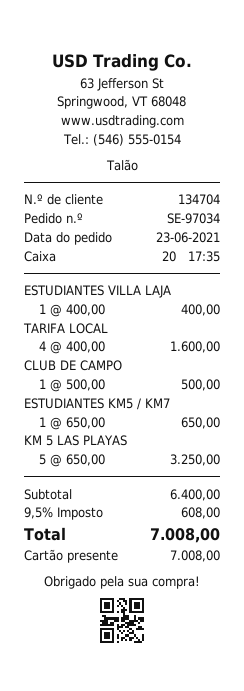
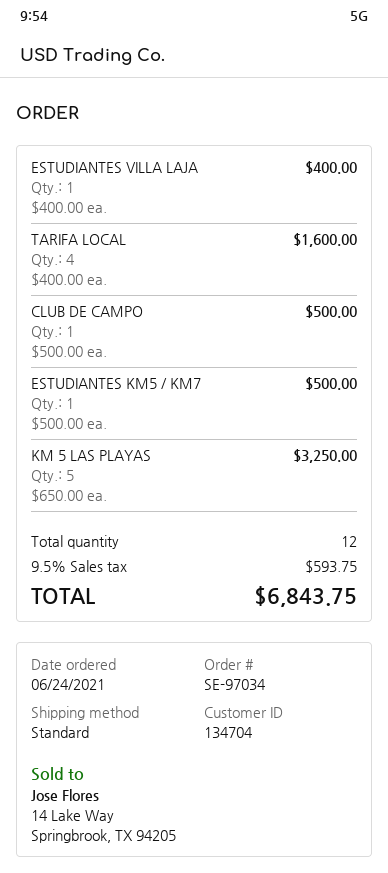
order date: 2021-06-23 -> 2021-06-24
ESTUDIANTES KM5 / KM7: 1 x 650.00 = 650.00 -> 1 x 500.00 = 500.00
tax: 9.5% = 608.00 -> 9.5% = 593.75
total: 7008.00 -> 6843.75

------

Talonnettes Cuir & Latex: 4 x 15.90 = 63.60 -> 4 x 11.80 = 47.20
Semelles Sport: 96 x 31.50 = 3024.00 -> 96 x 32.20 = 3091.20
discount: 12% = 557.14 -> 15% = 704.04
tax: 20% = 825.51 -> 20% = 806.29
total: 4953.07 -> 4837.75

------

__WORK ITEM__
Each line containing "total" belongs in the answer; pick these out of the material and copy them.

__TASK OUTPUT__
total: 7008.00 -> 6843.75
total: 4953.07 -> 4837.75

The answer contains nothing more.